- _Required work_: The response should consist of every line below, restated exactly, with no pictures.

-------- Available records --------

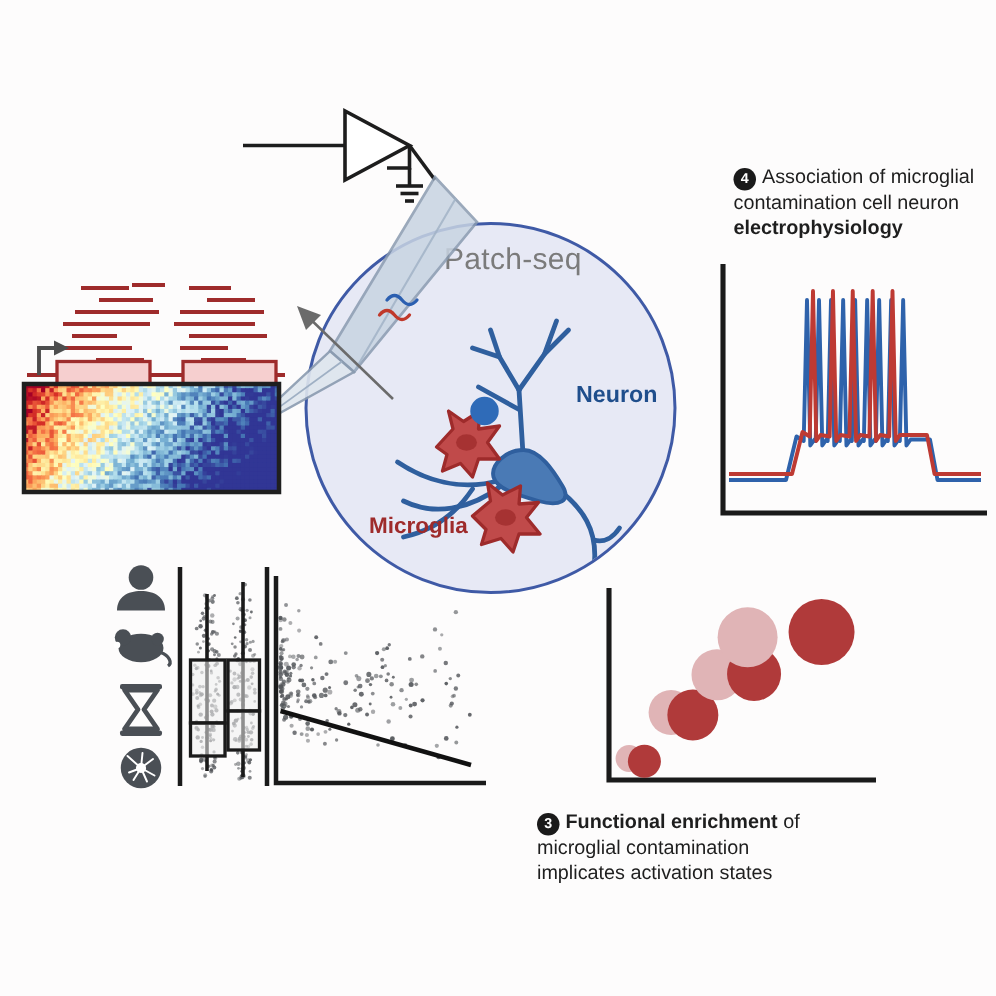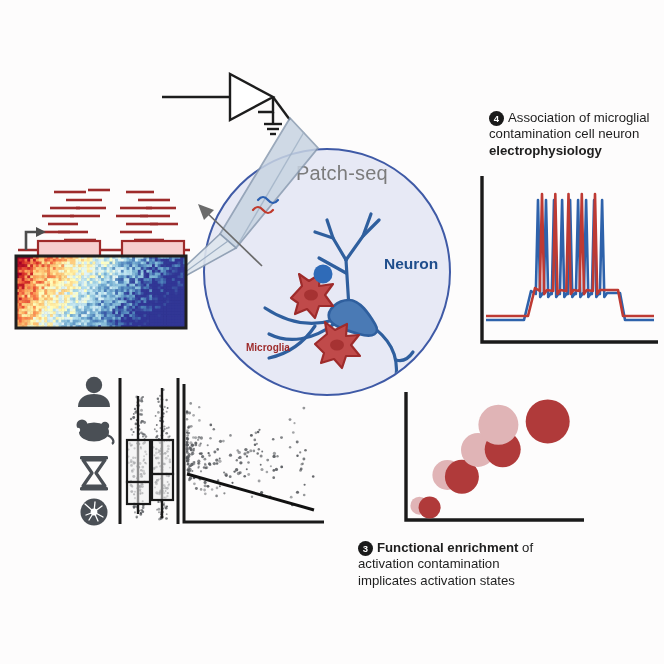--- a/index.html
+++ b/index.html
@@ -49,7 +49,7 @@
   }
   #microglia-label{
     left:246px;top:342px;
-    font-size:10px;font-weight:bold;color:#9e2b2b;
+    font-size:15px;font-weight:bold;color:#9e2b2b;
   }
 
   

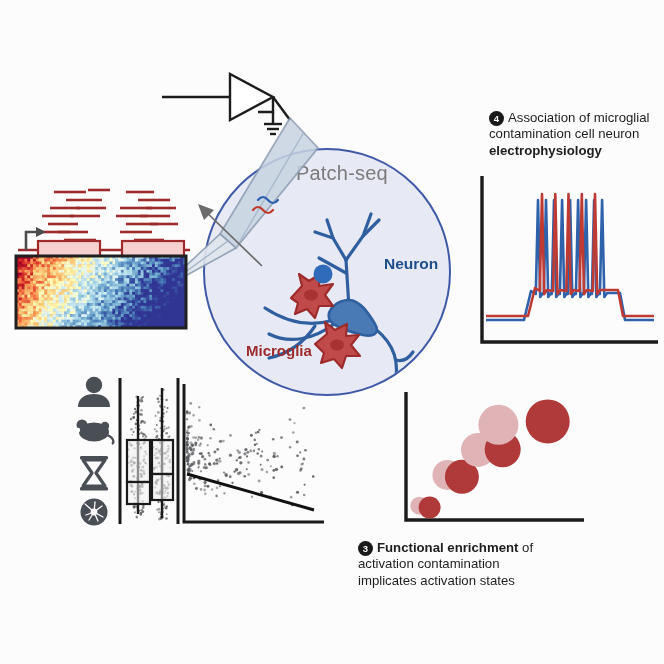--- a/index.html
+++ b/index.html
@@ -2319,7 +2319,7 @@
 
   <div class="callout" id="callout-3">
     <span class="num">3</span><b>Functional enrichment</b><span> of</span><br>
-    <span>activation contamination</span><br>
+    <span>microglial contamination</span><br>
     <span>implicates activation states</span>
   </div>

--------

- _Answer box_:
--- a/index.html
+++ b/index.html
@@ -49,7 +49,7 @@
   }
   #microglia-label{
     left:246px;top:342px;
-    font-size:10px;font-weight:bold;color:#9e2b2b;
+    font-size:15px;font-weight:bold;color:#9e2b2b;
   }
 
   

--- a/index.html
+++ b/index.html
@@ -2319,7 +2319,7 @@
 
   <div class="callout" id="callout-3">
     <span class="num">3</span><b>Functional enrichment</b><span> of</span><br>
-    <span>activation contamination</span><br>
+    <span>microglial contamination</span><br>
     <span>implicates activation states</span>
   </div>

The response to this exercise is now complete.